**ASSIGNED TASK:** When the string "style" appears in a line of the records, show the whole line.

**SUPPLIED RECORDS:**
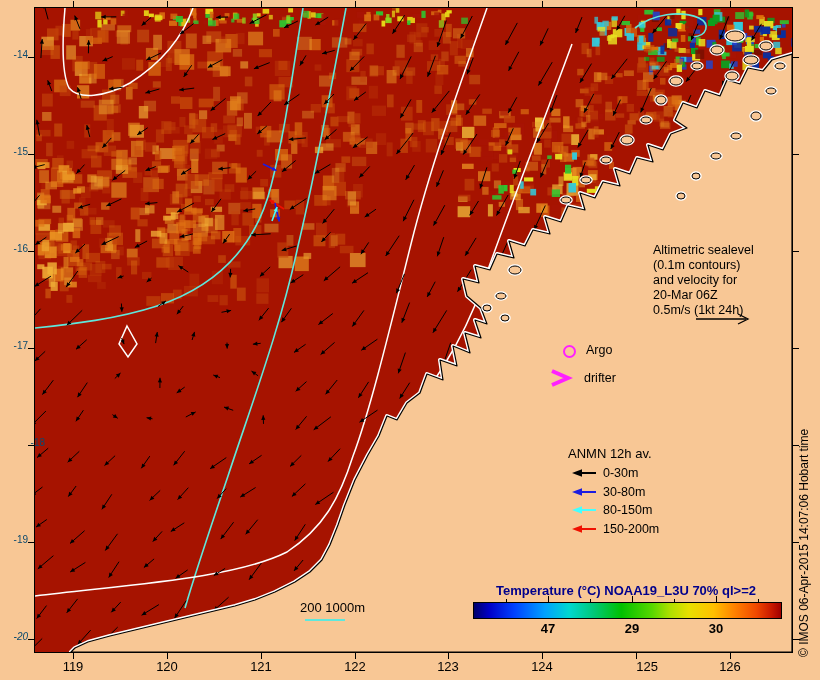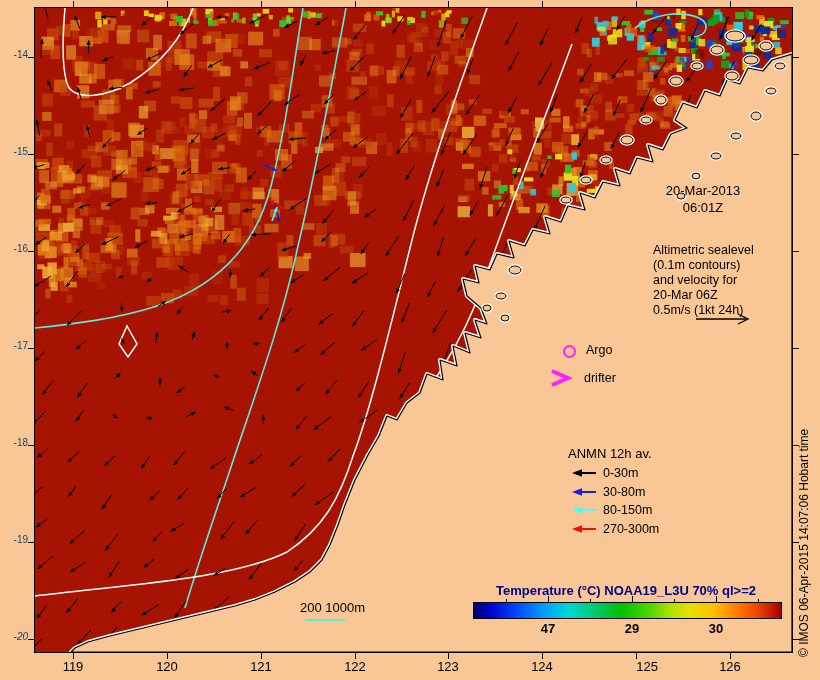--- a/index.html
+++ b/index.html
@@ -1652,10 +1652,6 @@
       <div class="y-lbl" style="left: 1px; top: 631px; font-style: italic;">-20</div>
     </div>
 
-  <div class="ann" id="date-label">
-    <div>20-Mar-2013</div>
-    <div>06:01Z</div>
-  </div>
 
   <div class="ann" id="info-label">
     <div>Altimetric sealevel</div>

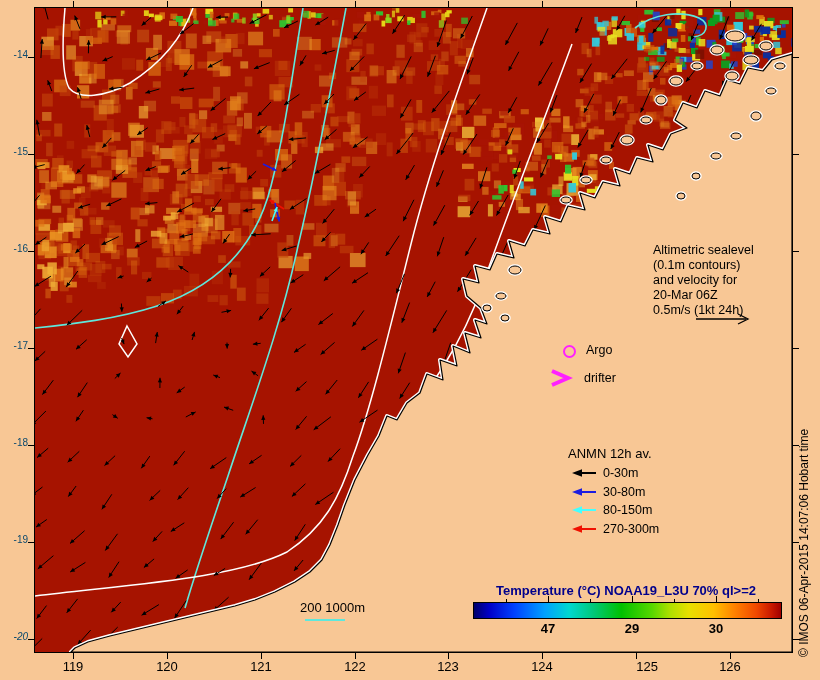--- a/index.html
+++ b/index.html
@@ -1643,7 +1643,7 @@
       <div class="y-lbl" style="left: 1px; top: 340px;">-17</div>
       <div class="tick" style="left: 28px; top: 445px; width: 6px; height: 1px;"></div>
       <div class="tick" style="left: 793px; top: 445px; width: 6px; height: 1px;"></div>
-      <div class="y-lbl" style="left: 1px; top: 437px; text-align: right;">-18</div>
+      <div class="y-lbl" style="left: 18px; top: 437px; text-align: right;">-18</div>
       <div class="tick" style="left: 28px; top: 542px; width: 6px; height: 1px;"></div>
       <div class="tick" style="left: 793px; top: 542px; width: 6px; height: 1px;"></div>
       <div class="y-lbl" style="left: 1px; top: 534px;">-19</div>

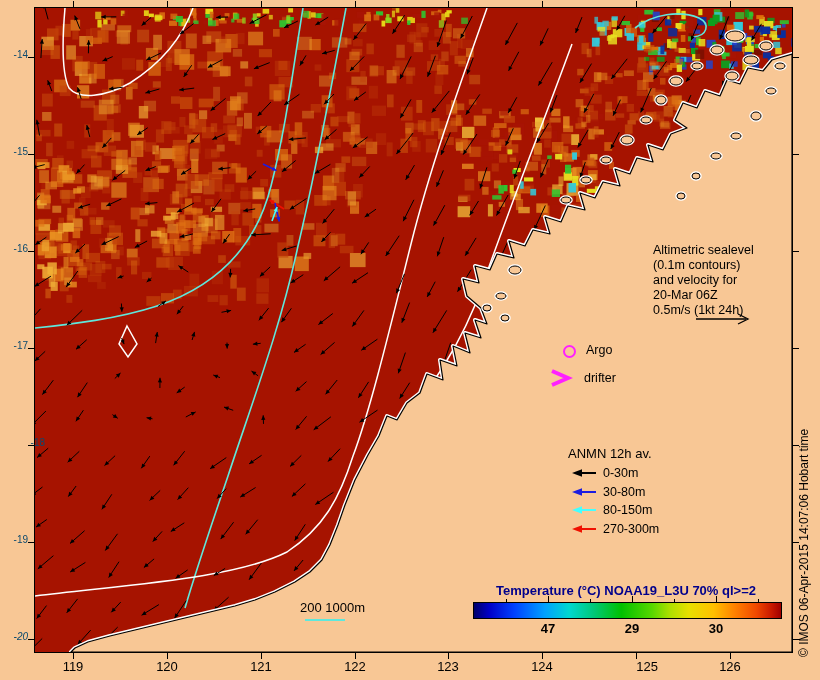--- a/index.html
+++ b/index.html
@@ -1702,7 +1702,7 @@
           <line x1="24" y1="5" x2="7" y2="5" stroke="currentColor" stroke-width="2"></line>
           <polygon points="0,5 10,1.2 10,8.8" fill="currentColor"></polygon>
         </svg>
-      <span class="anmn-lbl">270-300m</span>
+      <span class="anmn-lbl">150-200m</span>
     </div>
   </div>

**SOLUTION FOR THIS EXERCISE:**
       <div class="y-lbl" style="left: 1px; top: 631px; font-style: italic;">-20</div>
       <div class="y-lbl" style="left: 1px; top: 340px;">-17</div>
       <div class="tick" style="left: 28px; top: 445px; width: 6px; height: 1px;"></div>
       <div class="tick" style="left: 793px; top: 445px; width: 6px; height: 1px;"></div>
-      <div class="y-lbl" style="left: 1px; top: 437px; text-align: right;">-18</div>
+      <div class="y-lbl" style="left: 18px; top: 437px; text-align: right;">-18</div>
       <div class="tick" style="left: 28px; top: 542px; width: 6px; height: 1px;"></div>
       <div class="tick" style="left: 793px; top: 542px; width: 6px; height: 1px;"></div>
       <div class="y-lbl" style="left: 1px; top: 534px;">-19</div>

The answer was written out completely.